I can't get a large enough font on the new Kindle Fire, the Kindle for PC app won't let me look at my magazine subscriptions, and I'm now charging the Kindle Keyboard to see if I can guess the spelling from the context, so let us just skip that part for the moment and go on to the nub of the thing.
Or just go to the bloody website.
Dana Schut painted a painting depicting the open casket service for the late Emmett Till, a black man who was killed in 1955 because a white woman had alleged a liaison with him. (At this point I was going to cut and paste the actual quote, but the website prevents me doing that, so fuck 'em. They could've got an acknowledgement but if they're going to use code to prevent me exercising my rights under copyright law, they know exactly what they can pull and in whose company.) When this painting was exhibited, a black man stood in front of the painting, facing it, with the words 'BLACK DEATH SPECTACLE' printed on the back of his T-shirt. Dana Schut then had to suffer all sorts of the usual abuse put about because Facebook is so easy to type in, but that's par for the course in an age where freedom of speech is handed out to everyone at the drop of a text message.
Getting back to the black guy maintaining his silent vigil. Silent intimidation comes easily to a racial group which has been let down by both the civil rights movements of the 1960's and the votes of the 2010's and which is, in any case, unsatisfiable no matter where they can sit on the bus and how many countries they've gotten control of in the past hundred years. In a country where Obama didn't pay off their mortgages and where they're watching their futures become bleaker and more disenfranchised by boatloads of Syrians and H1B visa loads of Indians and Pakistanis and where robots and Chinese strip them of the only thing of value they have left, their labour, silent intimidation is about all they have left. The late Trayvon Martin was a dab hand at it before he found out that bluff yields to action, shortly before he was put in a postion where he couldn't find out anything else at all.

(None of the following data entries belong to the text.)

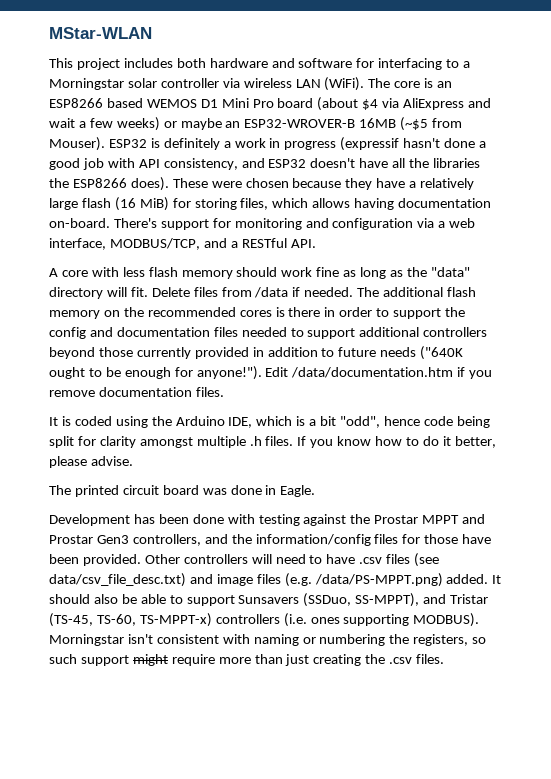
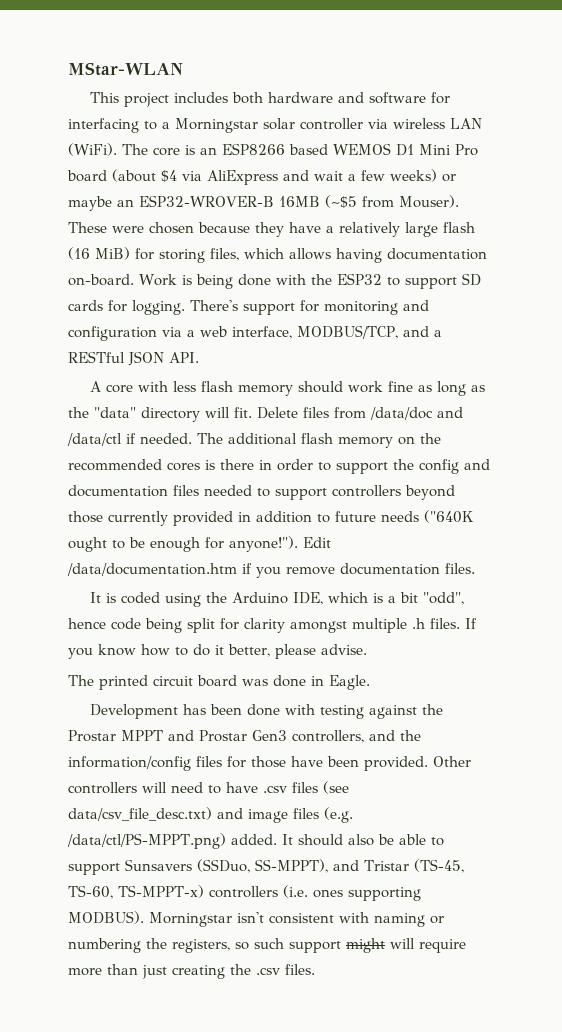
[108,137,487,151] [49,158,481,170] [49,177,169,191] ESP32 is definitely a work in progress (expressif hasn't done a good job with API consistency, and ESP32 doesn't have all the libraries the ESP8266 does). -> (459, 201) none
(110, 223) none -> [139,273,481,289] [68,300,185,315] Work is being done with the ESP32 to support SD cards for logging.
(287, 243) none -> [128,351,164,366] JSON
[254,287,289,298] /data -> [370,407,463,420] [67,433,122,446] /data/doc and /data/ctl
[359,327,420,337] additional -> (327, 494) none
[314,573,443,587] /data/PS-MPPT.png) -> [67,833,226,849] /data/ctl/PS-MPPT.png)
(168, 660) none -> [390,938,415,949] will

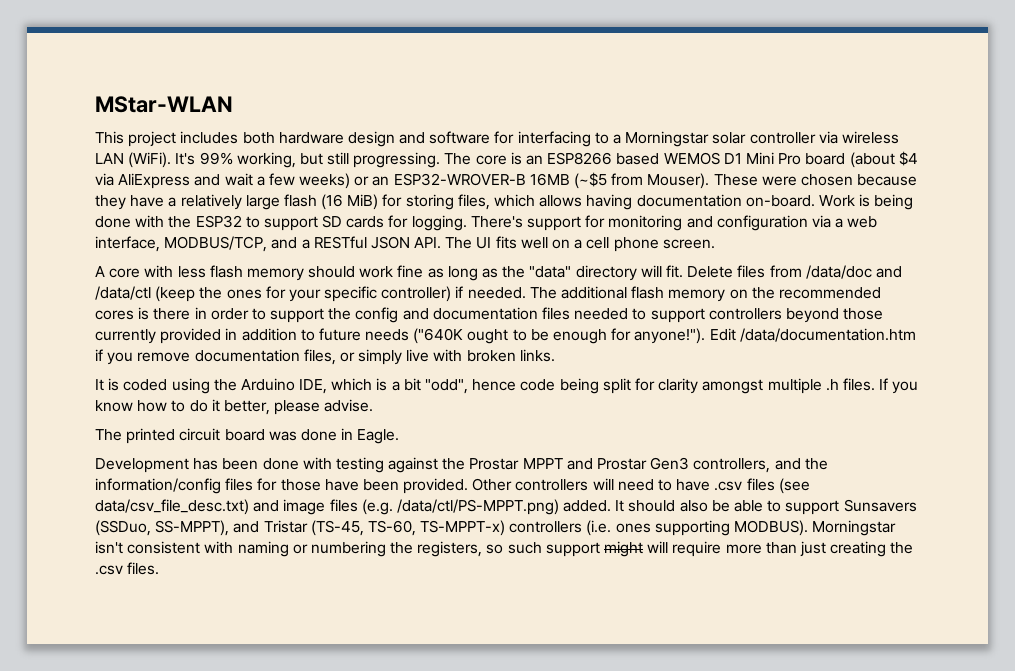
(334, 97) none -> [347,131,395,147] design
(117, 149) none -> [175,152,441,168] It's 99% working, but still progressing.
[68,196,112,211] maybe -> (370, 181) none
(199, 357) none -> [445,236,715,252] The UI fits well on a cell phone screen.
(122, 439) none -> [155,286,452,302] (keep the ones for your specific controller)
[445,563,475,574] files. -> [303,349,555,365] files, or simply live with broken links.

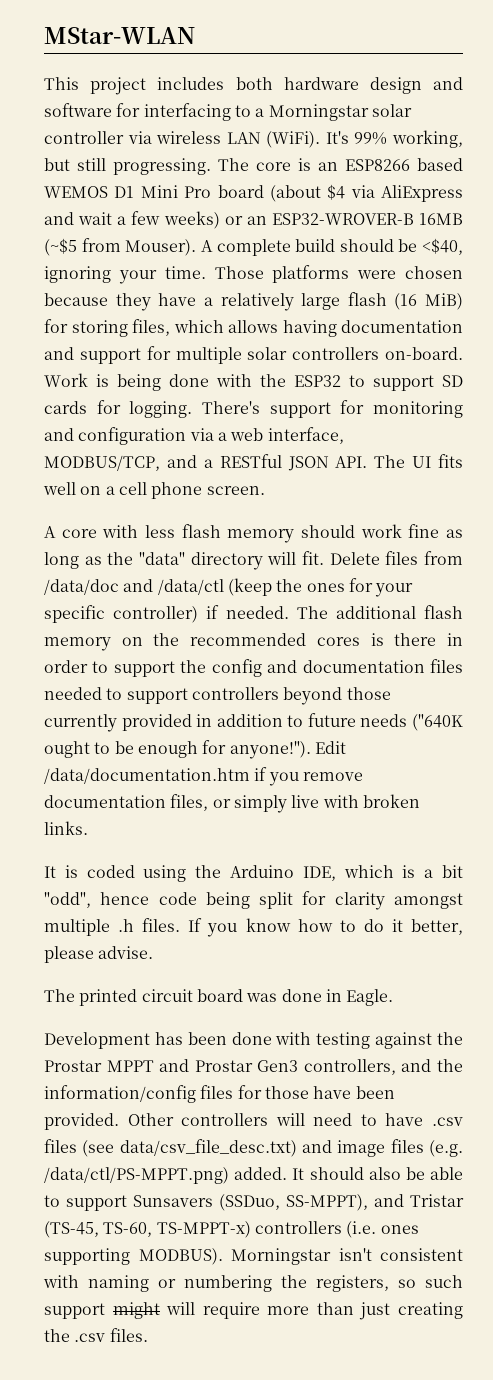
[713,174,758,186] These -> [200,238,463,256] [44,265,350,284] A complete build should be <$40, ignoring your time. Those platforms
(742, 200) none -> [44,346,380,364] and support for multiple solar controllers

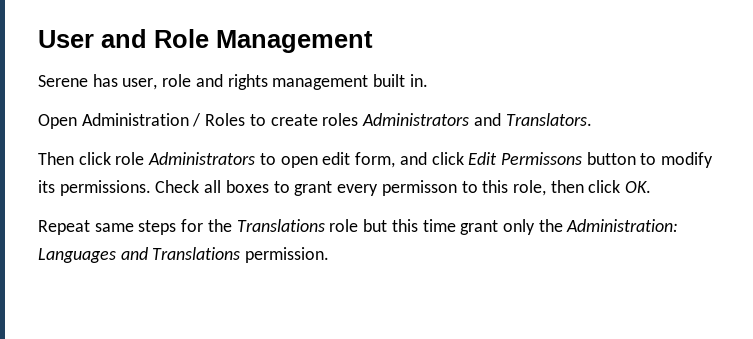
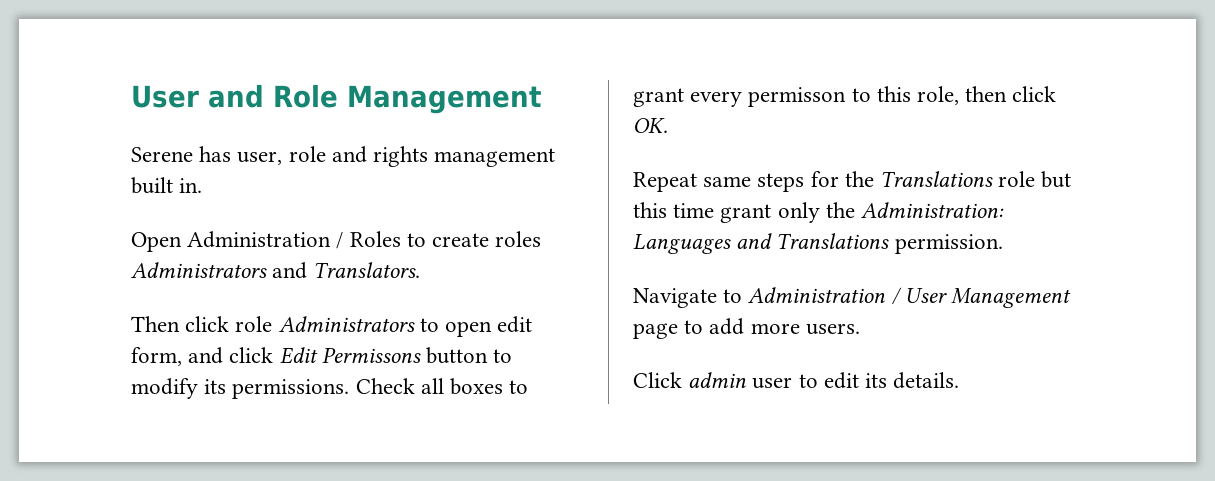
(330, 255) none -> [633,287,1072,308] [633,318,860,339] [633,372,960,389] // Navigate to Administration / User Management page to add more users. // Click admin user to edit its details.

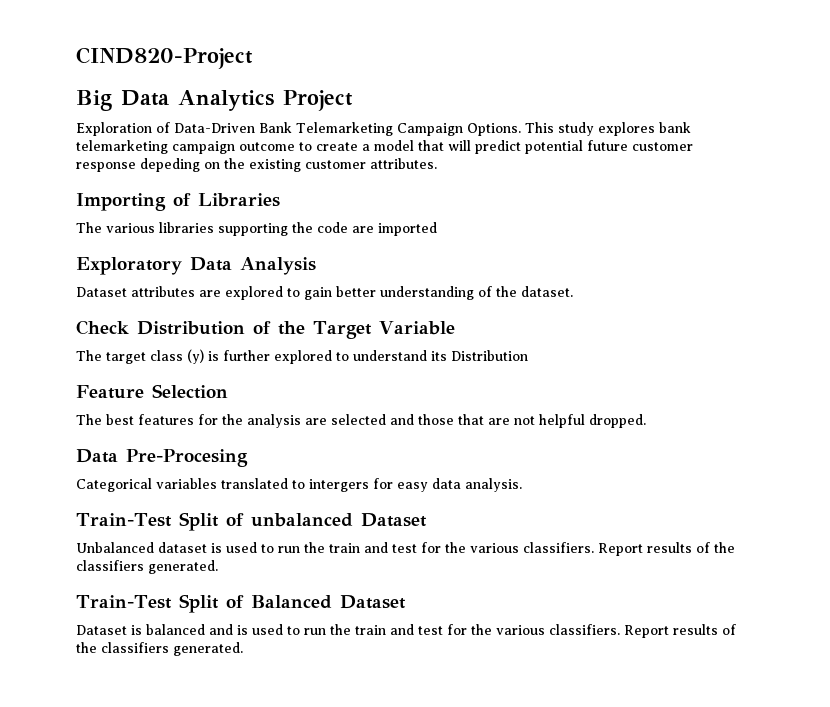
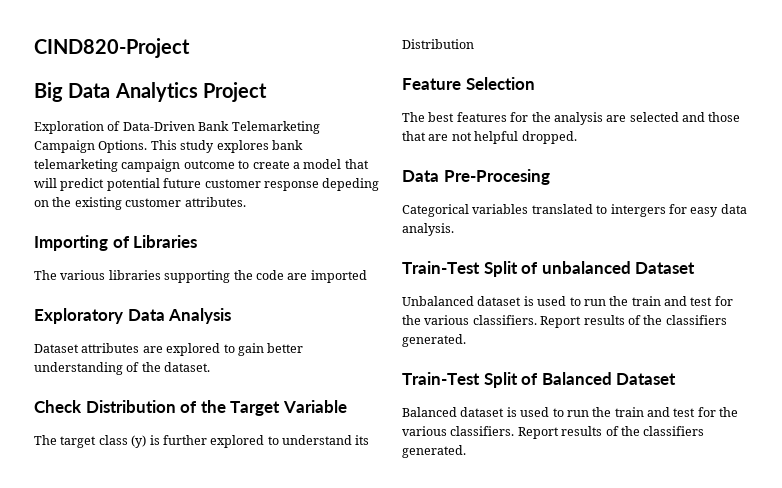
[76,624,233,635] Dataset is balanced and -> [402,407,505,417] Balanced dataset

So, I thought to myself, suppose I stood on the right of this black man offering his silk-screened commentary on art and art censorship, also facing the painting, with the words 'BLACK T-SHIRTS MATTER' on the back of my (white) T-shirt?
Or should it be '#BLACK T-SHIRTS MATTER'?
Without the octothorpe it's a simple slogan, which youy could ignore the same way you ignore anything coming at you off the screen, out of the radio, out of your phone or on the back of a bus stop seat, but these days the use of the noughts and crosses game board as a topic indicator on Twitter carries with it the implication to respond, and anything we respond to has, these days greater validity since it's democratically empowering in a way the vote never was, without carrying the risks of imprisonment or job termination a physical protest used to, or the shaming and bewildering attitudes that attending a protest would get you today. That and our participation adds value to the slogan, that value expressed as increased credibility. Celebrity monopod Adam Hills, whose BBC show "The Last Leg" has brought 'cripple gag' into the zeitgeist¹ uses 'hashtag' as a prefix to explaining the topic of the previous sentence all the time, even in off-air conversations I'm going to say here that I was reliably informed about, and that lends it at least the credibility of popularity. Remember that the idea being conveyed—that black T-shirts and the slogans they have matter—is exactly the same, and of course the sarcasm created by taking another slogan (also hashtagged) about black lives is still there if you've got the capacity to see it.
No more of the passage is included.